> TASK INSTRUCTIONS: The lines to copy from the listing below are those that contain the string "GEGEVENS".
----------------
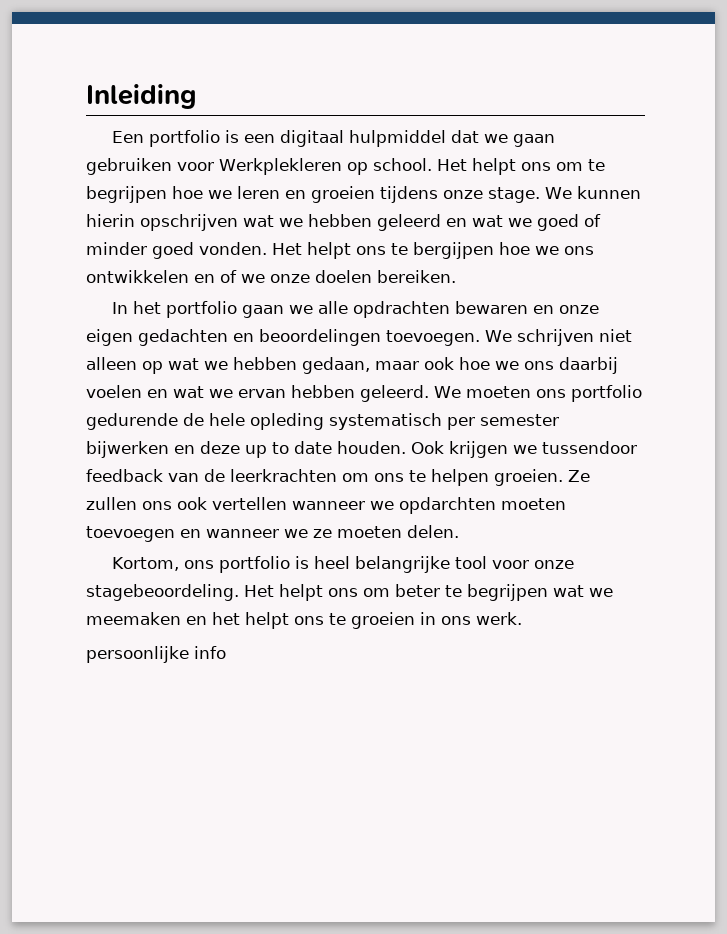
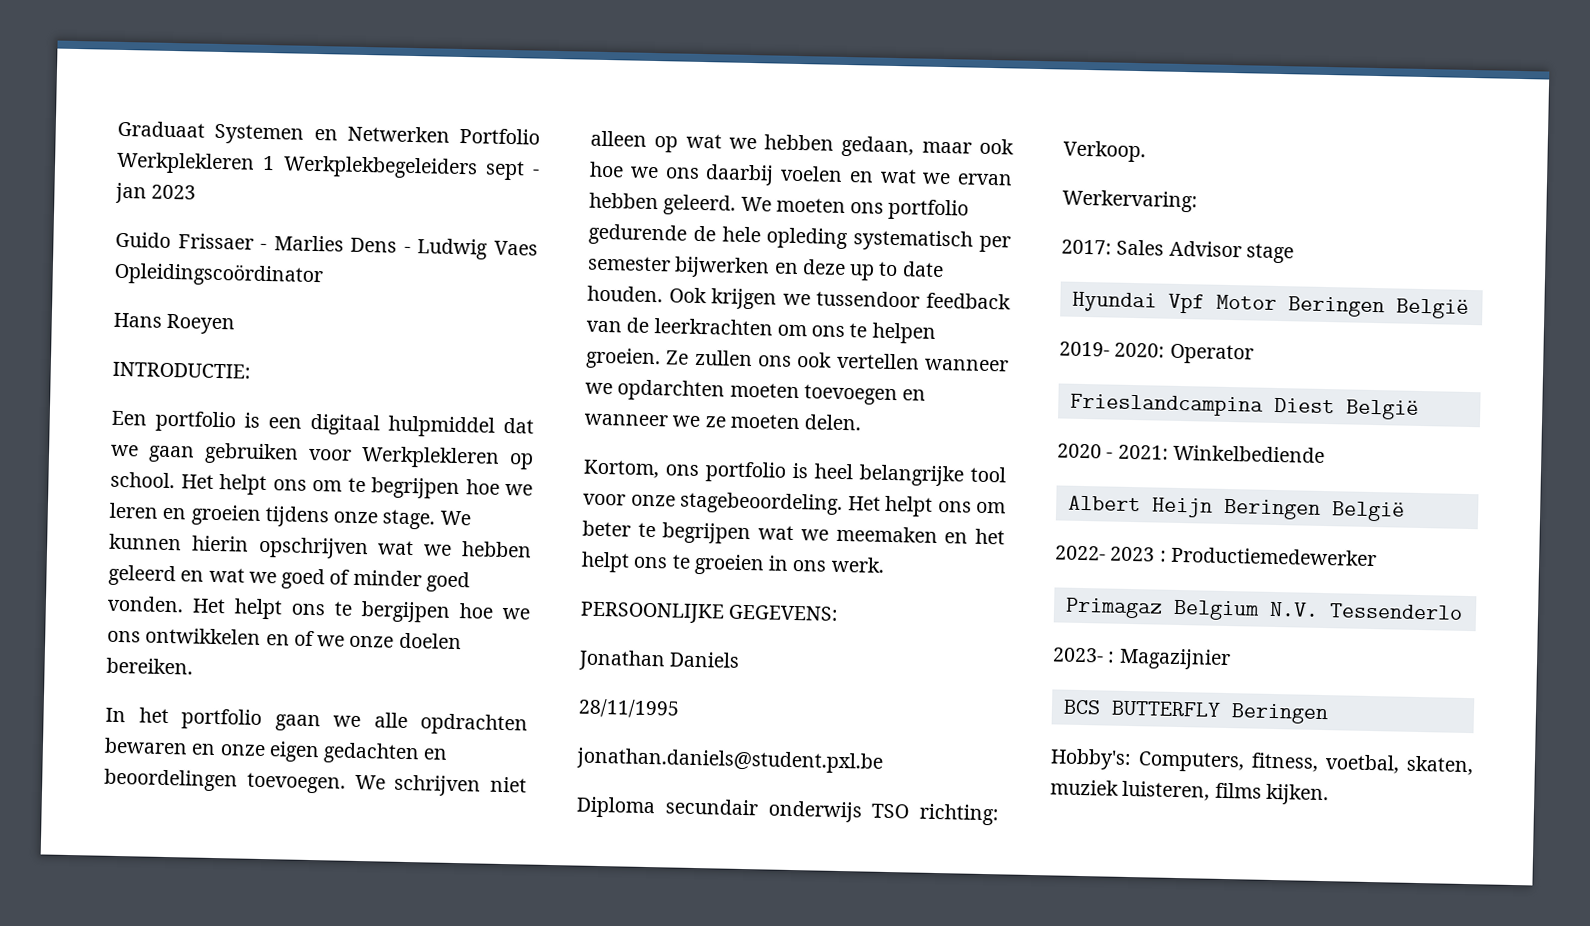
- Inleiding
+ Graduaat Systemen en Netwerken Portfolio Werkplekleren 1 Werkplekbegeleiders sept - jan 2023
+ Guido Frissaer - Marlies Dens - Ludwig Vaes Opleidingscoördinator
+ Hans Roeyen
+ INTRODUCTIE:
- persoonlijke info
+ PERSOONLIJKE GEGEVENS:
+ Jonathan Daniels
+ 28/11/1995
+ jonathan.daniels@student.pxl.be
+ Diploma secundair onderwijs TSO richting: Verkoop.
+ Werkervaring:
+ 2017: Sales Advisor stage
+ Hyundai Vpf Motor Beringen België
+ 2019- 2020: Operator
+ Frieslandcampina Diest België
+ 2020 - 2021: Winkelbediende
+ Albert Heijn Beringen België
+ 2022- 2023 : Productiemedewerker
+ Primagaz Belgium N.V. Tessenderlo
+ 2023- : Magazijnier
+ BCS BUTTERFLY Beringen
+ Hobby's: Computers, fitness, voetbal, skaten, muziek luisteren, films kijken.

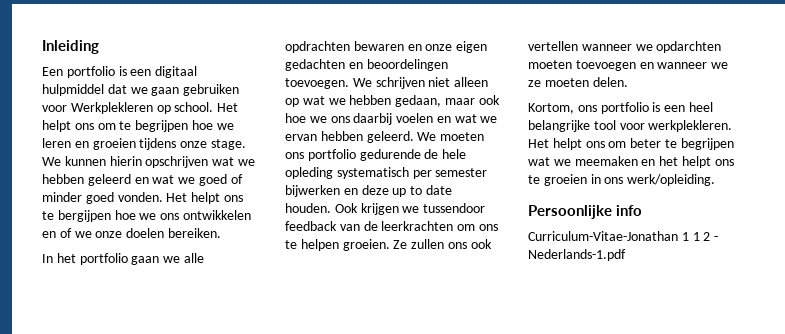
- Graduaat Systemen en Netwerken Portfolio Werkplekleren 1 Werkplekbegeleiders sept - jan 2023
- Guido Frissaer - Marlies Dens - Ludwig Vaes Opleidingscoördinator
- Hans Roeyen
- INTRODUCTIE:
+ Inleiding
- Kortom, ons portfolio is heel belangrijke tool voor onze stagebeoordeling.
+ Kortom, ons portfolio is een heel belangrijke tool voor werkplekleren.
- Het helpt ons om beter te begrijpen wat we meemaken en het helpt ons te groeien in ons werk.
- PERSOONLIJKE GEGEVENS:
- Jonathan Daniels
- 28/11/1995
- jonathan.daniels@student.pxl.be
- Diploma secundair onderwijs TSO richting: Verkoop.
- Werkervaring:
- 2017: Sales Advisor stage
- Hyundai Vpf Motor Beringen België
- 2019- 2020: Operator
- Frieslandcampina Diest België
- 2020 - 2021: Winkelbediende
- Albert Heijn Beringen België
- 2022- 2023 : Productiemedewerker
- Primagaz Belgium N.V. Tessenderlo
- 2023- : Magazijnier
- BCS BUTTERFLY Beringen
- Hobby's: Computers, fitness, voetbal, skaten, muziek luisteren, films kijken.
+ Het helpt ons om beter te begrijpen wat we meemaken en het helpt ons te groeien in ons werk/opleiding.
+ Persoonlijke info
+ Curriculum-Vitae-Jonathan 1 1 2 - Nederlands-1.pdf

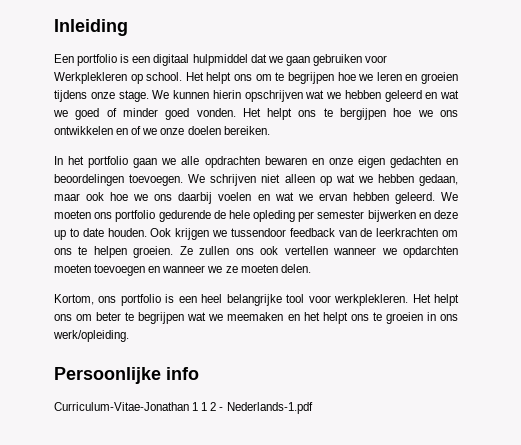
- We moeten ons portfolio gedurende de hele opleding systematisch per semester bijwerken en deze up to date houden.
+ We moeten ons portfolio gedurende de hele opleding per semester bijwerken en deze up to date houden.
----------------
> OUTPUT OF THE TASK:
+ PERSOONLIJKE GEGEVENS:
- PERSOONLIJKE GEGEVENS:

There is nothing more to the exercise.